TASK PROMPT:
Repeat exactly the lines of the entries below from the one with "dense0 | MAX Cycle: 8,900 -> 9,800" through the one with "row order: #output", both ends included, and nothing else.
*** Opening of DATA ***
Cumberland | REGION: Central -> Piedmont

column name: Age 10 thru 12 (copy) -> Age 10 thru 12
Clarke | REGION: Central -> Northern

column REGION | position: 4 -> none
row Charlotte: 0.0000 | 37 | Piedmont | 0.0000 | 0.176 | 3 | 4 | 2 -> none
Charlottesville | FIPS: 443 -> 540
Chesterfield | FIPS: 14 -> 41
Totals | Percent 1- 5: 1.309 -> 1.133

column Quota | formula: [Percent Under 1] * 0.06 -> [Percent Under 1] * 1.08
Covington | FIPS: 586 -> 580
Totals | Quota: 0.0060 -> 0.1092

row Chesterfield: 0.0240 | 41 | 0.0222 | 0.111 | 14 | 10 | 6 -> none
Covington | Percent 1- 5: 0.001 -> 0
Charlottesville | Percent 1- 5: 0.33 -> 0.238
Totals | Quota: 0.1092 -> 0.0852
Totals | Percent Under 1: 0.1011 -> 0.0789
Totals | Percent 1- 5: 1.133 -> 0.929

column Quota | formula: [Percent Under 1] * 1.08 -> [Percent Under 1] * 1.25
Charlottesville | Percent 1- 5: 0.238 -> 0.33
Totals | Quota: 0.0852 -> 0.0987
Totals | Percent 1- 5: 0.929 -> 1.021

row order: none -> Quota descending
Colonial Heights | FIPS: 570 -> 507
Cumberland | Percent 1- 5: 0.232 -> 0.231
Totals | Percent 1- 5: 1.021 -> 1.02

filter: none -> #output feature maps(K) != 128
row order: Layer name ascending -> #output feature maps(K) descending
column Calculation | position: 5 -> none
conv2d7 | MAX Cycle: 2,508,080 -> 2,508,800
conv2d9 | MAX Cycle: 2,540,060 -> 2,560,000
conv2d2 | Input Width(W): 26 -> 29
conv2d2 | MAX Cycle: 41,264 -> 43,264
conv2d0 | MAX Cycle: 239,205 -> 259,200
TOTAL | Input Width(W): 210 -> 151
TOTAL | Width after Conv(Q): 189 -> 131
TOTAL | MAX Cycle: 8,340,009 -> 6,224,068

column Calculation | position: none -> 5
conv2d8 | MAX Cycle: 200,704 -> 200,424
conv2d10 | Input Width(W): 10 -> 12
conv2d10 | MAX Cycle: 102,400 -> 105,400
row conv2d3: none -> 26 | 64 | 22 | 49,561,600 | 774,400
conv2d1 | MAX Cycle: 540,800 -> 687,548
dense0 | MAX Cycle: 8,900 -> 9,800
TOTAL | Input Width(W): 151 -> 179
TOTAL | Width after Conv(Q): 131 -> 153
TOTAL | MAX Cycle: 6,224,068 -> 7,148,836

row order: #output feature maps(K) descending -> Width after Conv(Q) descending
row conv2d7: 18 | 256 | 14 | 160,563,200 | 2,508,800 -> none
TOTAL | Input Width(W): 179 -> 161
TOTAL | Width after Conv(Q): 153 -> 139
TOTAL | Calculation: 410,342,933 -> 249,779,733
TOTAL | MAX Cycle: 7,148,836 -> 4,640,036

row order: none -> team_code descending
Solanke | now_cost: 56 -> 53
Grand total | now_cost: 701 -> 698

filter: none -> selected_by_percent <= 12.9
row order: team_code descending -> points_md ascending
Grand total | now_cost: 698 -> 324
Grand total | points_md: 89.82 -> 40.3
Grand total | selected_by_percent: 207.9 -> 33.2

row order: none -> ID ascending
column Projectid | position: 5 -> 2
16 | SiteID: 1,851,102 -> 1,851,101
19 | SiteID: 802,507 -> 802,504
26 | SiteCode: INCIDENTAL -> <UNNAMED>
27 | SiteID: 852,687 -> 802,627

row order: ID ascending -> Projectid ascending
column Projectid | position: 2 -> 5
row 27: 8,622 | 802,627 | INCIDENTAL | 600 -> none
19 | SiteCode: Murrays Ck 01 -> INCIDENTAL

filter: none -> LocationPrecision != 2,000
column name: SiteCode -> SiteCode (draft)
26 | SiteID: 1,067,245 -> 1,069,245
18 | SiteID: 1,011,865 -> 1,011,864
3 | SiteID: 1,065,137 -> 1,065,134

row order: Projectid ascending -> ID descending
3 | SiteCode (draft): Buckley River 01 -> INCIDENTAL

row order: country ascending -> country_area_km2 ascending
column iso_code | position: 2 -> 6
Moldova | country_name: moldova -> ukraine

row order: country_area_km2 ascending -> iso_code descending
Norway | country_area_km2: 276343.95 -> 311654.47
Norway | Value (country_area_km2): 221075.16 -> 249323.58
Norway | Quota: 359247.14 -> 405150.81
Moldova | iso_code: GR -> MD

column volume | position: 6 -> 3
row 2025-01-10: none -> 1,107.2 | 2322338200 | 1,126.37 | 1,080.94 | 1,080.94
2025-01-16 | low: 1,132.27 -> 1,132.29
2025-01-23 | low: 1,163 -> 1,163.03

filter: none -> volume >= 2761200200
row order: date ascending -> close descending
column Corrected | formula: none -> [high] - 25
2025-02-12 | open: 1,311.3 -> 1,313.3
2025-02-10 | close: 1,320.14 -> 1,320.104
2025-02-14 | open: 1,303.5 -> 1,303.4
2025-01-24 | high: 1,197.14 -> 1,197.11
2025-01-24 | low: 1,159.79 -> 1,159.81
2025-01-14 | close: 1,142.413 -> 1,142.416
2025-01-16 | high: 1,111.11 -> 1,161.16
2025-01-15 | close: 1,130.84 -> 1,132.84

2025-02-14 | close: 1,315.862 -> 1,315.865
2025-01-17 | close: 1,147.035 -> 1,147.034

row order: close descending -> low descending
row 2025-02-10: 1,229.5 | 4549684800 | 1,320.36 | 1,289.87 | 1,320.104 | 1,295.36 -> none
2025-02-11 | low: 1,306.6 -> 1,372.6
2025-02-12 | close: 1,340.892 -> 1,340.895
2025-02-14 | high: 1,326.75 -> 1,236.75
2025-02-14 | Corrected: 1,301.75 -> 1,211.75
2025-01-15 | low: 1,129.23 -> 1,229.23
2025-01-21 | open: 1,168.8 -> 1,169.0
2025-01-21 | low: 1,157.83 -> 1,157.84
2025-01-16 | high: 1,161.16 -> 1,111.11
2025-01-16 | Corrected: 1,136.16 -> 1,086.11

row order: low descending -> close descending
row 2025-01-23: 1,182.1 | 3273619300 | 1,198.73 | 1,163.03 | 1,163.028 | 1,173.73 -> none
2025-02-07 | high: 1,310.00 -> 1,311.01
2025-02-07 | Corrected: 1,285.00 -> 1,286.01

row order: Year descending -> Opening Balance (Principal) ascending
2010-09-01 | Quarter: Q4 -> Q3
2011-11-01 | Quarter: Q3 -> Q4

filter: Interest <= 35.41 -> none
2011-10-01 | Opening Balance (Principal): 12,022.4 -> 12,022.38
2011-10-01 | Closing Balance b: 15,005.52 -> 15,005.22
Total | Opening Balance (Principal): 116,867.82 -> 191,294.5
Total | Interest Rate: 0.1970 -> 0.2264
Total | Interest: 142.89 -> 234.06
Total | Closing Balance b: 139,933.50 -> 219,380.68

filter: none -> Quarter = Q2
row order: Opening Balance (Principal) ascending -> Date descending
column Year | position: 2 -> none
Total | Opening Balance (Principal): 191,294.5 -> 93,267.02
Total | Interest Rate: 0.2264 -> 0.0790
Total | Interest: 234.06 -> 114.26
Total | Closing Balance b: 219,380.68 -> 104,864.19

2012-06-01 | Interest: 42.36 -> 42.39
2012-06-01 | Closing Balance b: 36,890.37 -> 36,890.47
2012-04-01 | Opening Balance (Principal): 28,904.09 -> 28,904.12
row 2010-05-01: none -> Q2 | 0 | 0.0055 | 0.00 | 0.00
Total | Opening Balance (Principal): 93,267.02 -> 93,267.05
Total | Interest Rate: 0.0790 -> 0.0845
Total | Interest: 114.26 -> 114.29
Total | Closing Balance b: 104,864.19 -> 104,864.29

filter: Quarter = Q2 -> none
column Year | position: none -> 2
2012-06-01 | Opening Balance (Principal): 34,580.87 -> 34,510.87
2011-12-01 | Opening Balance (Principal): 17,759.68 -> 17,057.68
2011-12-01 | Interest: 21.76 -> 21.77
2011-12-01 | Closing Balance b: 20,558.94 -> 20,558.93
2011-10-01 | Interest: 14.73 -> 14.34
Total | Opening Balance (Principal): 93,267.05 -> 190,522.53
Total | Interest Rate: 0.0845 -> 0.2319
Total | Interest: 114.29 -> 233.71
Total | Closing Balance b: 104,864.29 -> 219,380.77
*** Close of DATA ***
RESPONSE:
dense0 | MAX Cycle: 8,900 -> 9,800
TOTAL | Input Width(W): 151 -> 179
TOTAL | Width after Conv(Q): 131 -> 153
TOTAL | MAX Cycle: 6,224,068 -> 7,148,836

row order: #output feature maps(K) descending -> Width after Conv(Q) descending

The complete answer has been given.